Directions:
Will you transcribe all the entries word for word, skipping the pictures they hold?
[[ Material supplied, beginning ]]
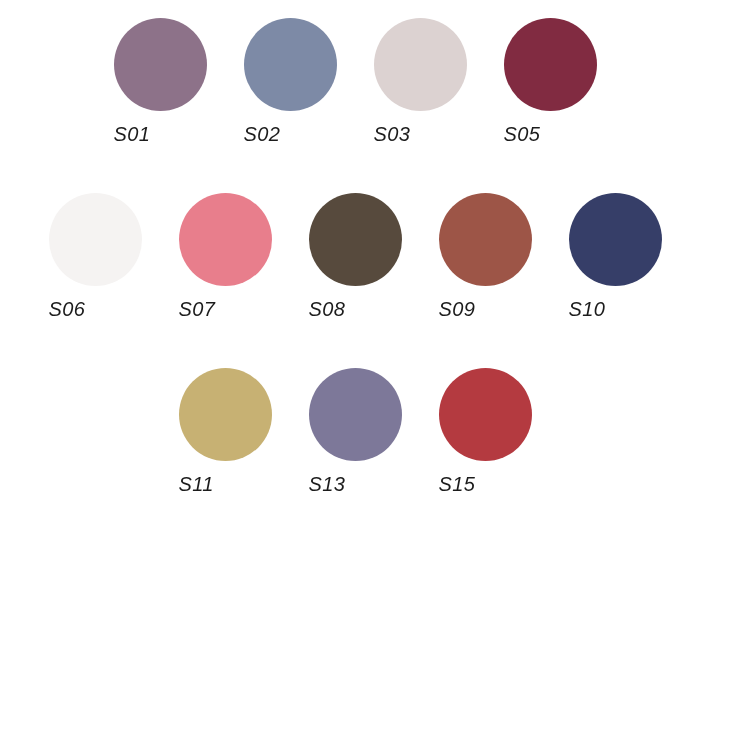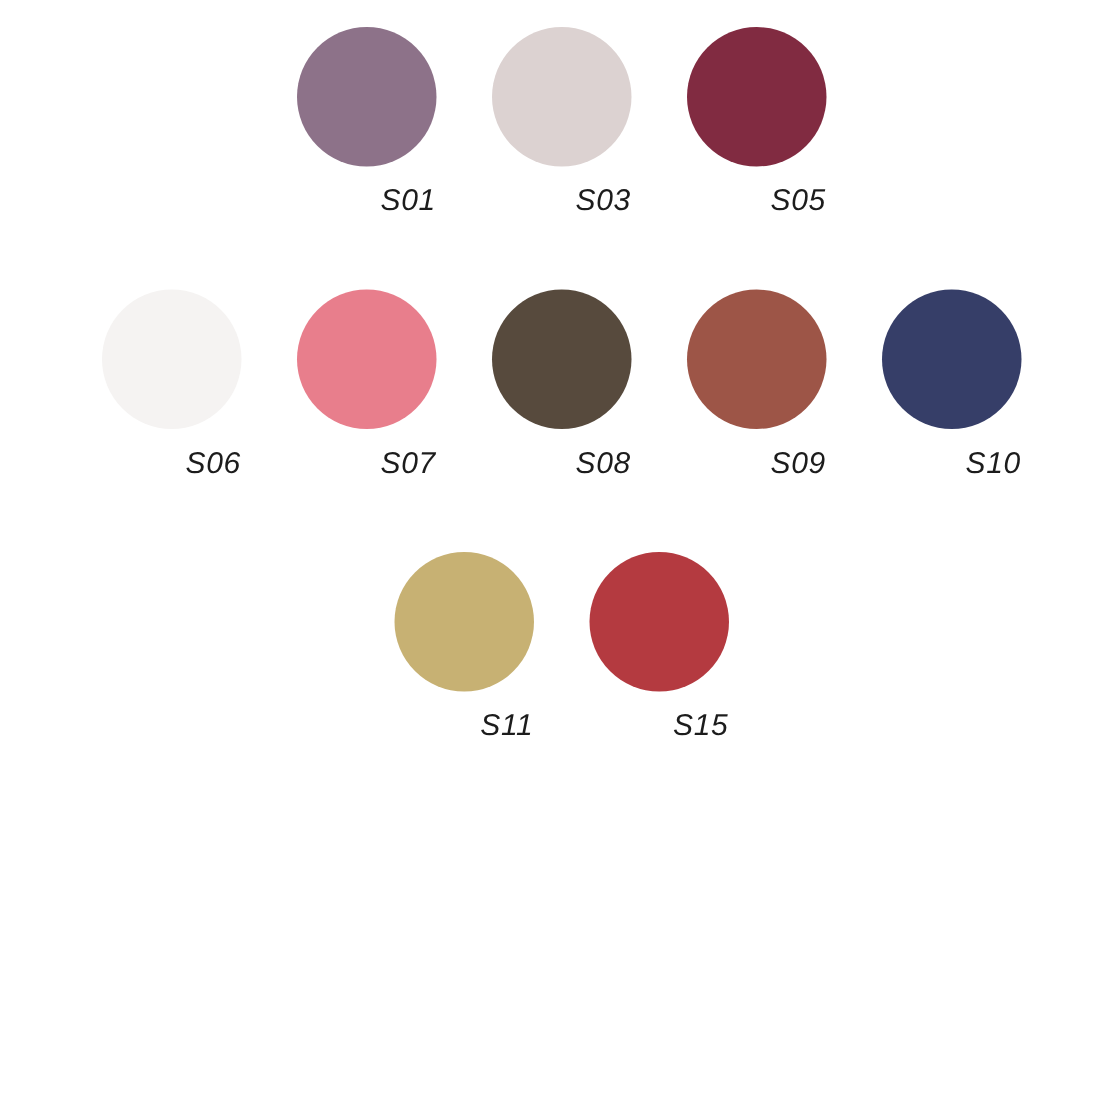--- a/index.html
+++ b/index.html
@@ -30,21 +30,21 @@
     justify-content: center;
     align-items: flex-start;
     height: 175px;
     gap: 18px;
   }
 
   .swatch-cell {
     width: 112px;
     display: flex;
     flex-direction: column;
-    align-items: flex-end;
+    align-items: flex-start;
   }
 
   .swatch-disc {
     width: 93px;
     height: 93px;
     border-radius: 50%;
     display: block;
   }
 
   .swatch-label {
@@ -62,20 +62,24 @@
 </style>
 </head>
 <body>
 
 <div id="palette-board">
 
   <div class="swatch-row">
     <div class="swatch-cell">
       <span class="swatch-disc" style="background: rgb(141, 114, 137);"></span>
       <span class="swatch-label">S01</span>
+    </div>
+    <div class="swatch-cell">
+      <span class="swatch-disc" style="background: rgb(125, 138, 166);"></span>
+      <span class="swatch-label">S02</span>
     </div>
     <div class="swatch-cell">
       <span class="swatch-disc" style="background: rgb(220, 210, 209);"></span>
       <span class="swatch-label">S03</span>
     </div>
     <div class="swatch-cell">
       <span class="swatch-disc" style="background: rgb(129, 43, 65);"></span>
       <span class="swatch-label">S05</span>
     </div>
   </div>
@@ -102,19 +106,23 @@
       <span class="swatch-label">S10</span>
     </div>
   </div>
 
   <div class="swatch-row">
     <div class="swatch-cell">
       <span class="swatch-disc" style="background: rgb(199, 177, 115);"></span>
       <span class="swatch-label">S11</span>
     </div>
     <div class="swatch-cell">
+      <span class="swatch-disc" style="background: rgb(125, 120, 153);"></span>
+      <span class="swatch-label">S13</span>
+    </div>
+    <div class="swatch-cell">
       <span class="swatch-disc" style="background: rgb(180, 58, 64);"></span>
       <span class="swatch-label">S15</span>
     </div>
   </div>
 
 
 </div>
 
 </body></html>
[[ Material supplied, end ]]
Exercise answer:
--- a/index.html
+++ b/index.html
@@ -30,21 +30,21 @@
     justify-content: center;
     align-items: flex-start;
     height: 175px;
     gap: 18px;
   }
 
   .swatch-cell {
     width: 112px;
     display: flex;
     flex-direction: column;
-    align-items: flex-end;
+    align-items: flex-start;
   }
 
   .swatch-disc {
     width: 93px;
     height: 93px;
     border-radius: 50%;
     display: block;
   }
 
   .swatch-label {
@@ -62,20 +62,24 @@
 </style>
 </head>
 <body>
 
 <div id="palette-board">
 
   <div class="swatch-row">
     <div class="swatch-cell">
       <span class="swatch-disc" style="background: rgb(141, 114, 137);"></span>
       <span class="swatch-label">S01</span>
+    </div>
+    <div class="swatch-cell">
+      <span class="swatch-disc" style="background: rgb(125, 138, 166);"></span>
+      <span class="swatch-label">S02</span>
     </div>
     <div class="swatch-cell">
       <span class="swatch-disc" style="background: rgb(220, 210, 209);"></span>
       <span class="swatch-label">S03</span>
     </div>
     <div class="swatch-cell">
       <span class="swatch-disc" style="background: rgb(129, 43, 65);"></span>
       <span class="swatch-label">S05</span>
     </div>
   </div>
@@ -102,19 +106,23 @@
       <span class="swatch-label">S10</span>
     </div>
   </div>
 
   <div class="swatch-row">
     <div class="swatch-cell">
       <span class="swatch-disc" style="background: rgb(199, 177, 115);"></span>
       <span class="swatch-label">S11</span>
     </div>
     <div class="swatch-cell">
+      <span class="swatch-disc" style="background: rgb(125, 120, 153);"></span>
+      <span class="swatch-label">S13</span>
+    </div>
+    <div class="swatch-cell">
       <span class="swatch-disc" style="background: rgb(180, 58, 64);"></span>
       <span class="swatch-label">S15</span>
     </div>
   </div>
 
 
 </div>
 
 </body></html>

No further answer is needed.